*** Opening EXTRACTED INFORMATION ***

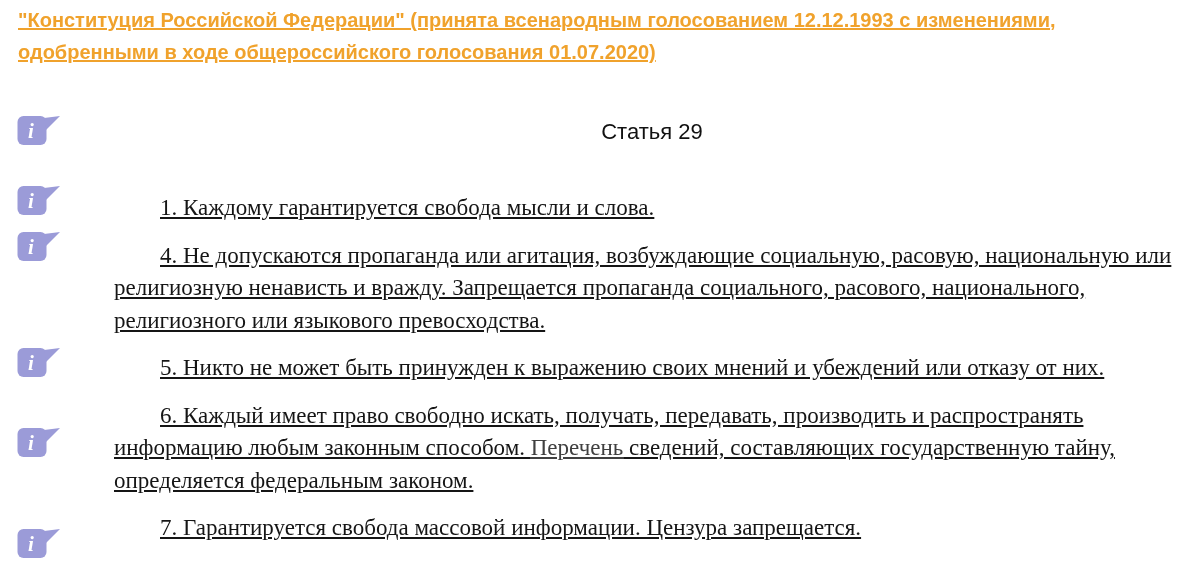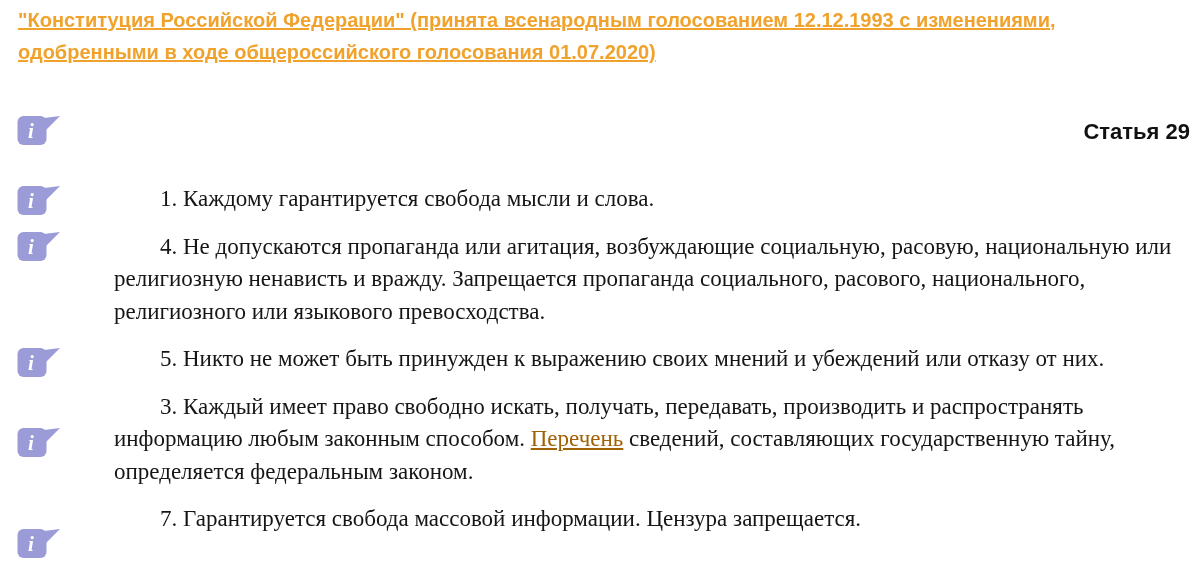--- a/index.html
+++ b/index.html
@@ -51,10 +51,10 @@
     line-height: 32.5px;
   }
   .article-title {
-    margin: 0 0 36px 0;
-    text-align: right;
+    margin: 0 0 45px 0;
+    text-align: center;
     font-family: "Liberation Sans", sans-serif;
-    font-weight: 700;
+    font-weight: 400;
     font-size: 22px;
     line-height: 30px;
     color: #111111;

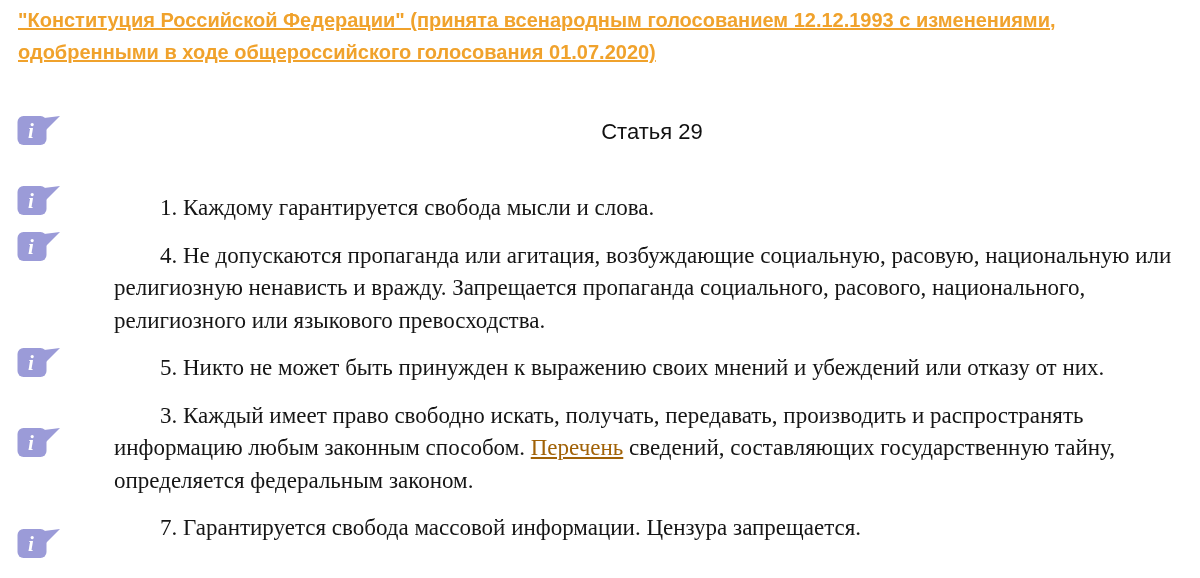--- a/index.html
+++ b/index.html
@@ -62,6 +62,7 @@
   .doc p {
     margin: 0 0 15px 0;
     text-indent: 46px;
+    text-decoration: underline;
   }
   .inline-link {
     color: #a16207;

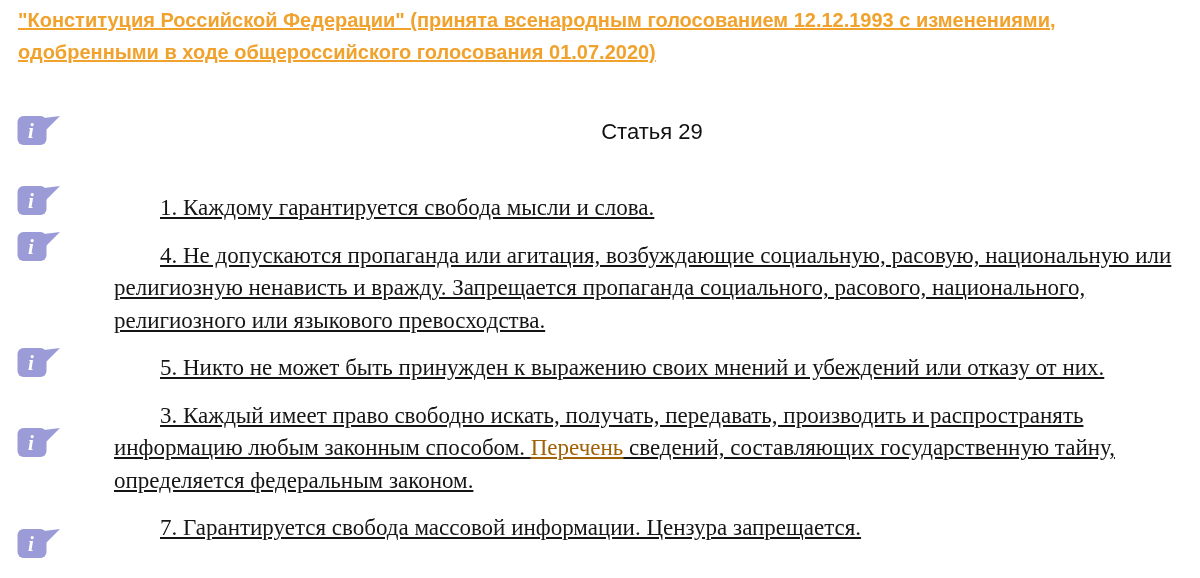--- a/index.html
+++ b/index.html
@@ -127,7 +127,7 @@
 
   <p>5. Никто не может быть принужден к выражению своих мнений и убеждений или отказу от них.</p>
 
-  <p><span>3. Каждый имеет право свободно искать, получать, передавать, производить и распространять информацию любым законным способом. </span><a class="inline-link" href="#">Перечень</a><span> сведений, составляющих государственную тайну, определяется федеральным законом.</span></p>
+  <p><span>6. Каждый имеет право свободно искать, получать, передавать, производить и распространять информацию любым законным способом. </span><a class="inline-link" href="#">Перечень</a><span> сведений, составляющих государственную тайну, определяется федеральным законом.</span></p>
 
   <p>7. Гарантируется свобода массовой информации. Цензура запрещается.</p>
 </div>

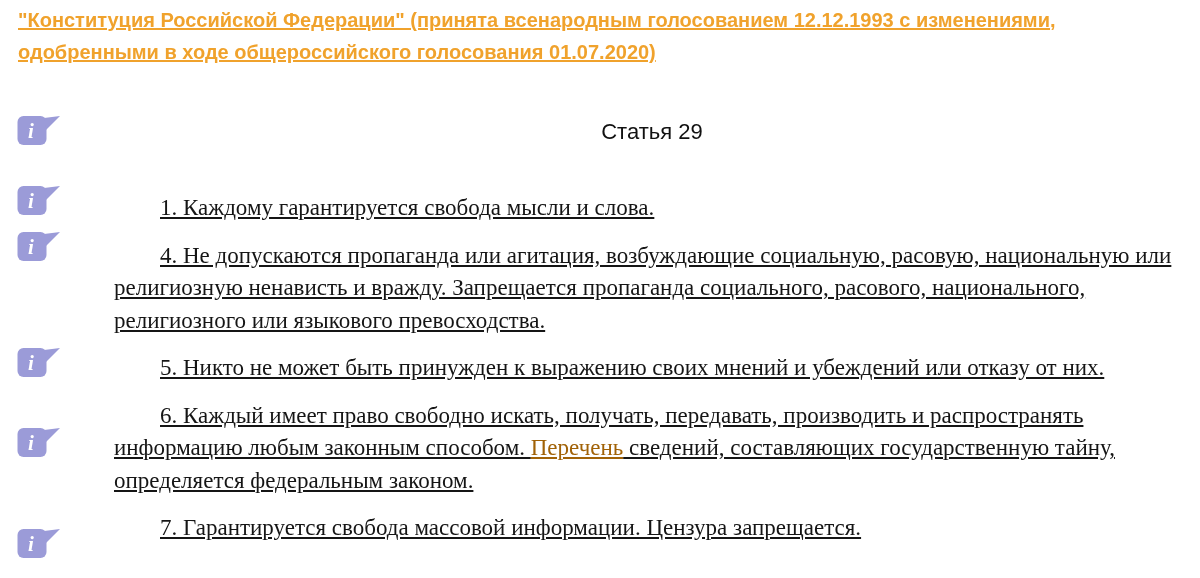--- a/index.html
+++ b/index.html
@@ -65,7 +65,7 @@
     text-decoration: underline;
   }
   .inline-link {
-    color: #a16207;
+    color: #404040;
     text-decoration: underline;
     cursor: pointer;
   }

*** Closing EXTRACTED INFORMATION ***

--- WHAT THIS TASK INVOLVES ---
Exactly as written, restate all of the data, leaving out the images.

--- SOLUTION FOR THIS PROBLEM ---
--- a/index.html
+++ b/index.html
@@ -51,10 +51,10 @@
     line-height: 32.5px;
   }
   .article-title {
-    margin: 0 0 36px 0;
-    text-align: right;
+    margin: 0 0 45px 0;
+    text-align: center;
     font-family: "Liberation Sans", sans-serif;
-    font-weight: 700;
+    font-weight: 400;
     font-size: 22px;
     line-height: 30px;
     color: #111111;

--- a/index.html
+++ b/index.html
@@ -62,6 +62,7 @@
   .doc p {
     margin: 0 0 15px 0;
     text-indent: 46px;
+    text-decoration: underline;
   }
   .inline-link {
     color: #a16207;

--- a/index.html
+++ b/index.html
@@ -127,7 +127,7 @@
 
   <p>5. Никто не может быть принужден к выражению своих мнений и убеждений или отказу от них.</p>
 
-  <p><span>3. Каждый имеет право свободно искать, получать, передавать, производить и распространять информацию любым законным способом. </span><a class="inline-link" href="#">Перечень</a><span> сведений, составляющих государственную тайну, определяется федеральным законом.</span></p>
+  <p><span>6. Каждый имеет право свободно искать, получать, передавать, производить и распространять информацию любым законным способом. </span><a class="inline-link" href="#">Перечень</a><span> сведений, составляющих государственную тайну, определяется федеральным законом.</span></p>
 
   <p>7. Гарантируется свобода массовой информации. Цензура запрещается.</p>
 </div>

--- a/index.html
+++ b/index.html
@@ -65,7 +65,7 @@
     text-decoration: underline;
   }
   .inline-link {
-    color: #a16207;
+    color: #404040;
     text-decoration: underline;
     cursor: pointer;
   }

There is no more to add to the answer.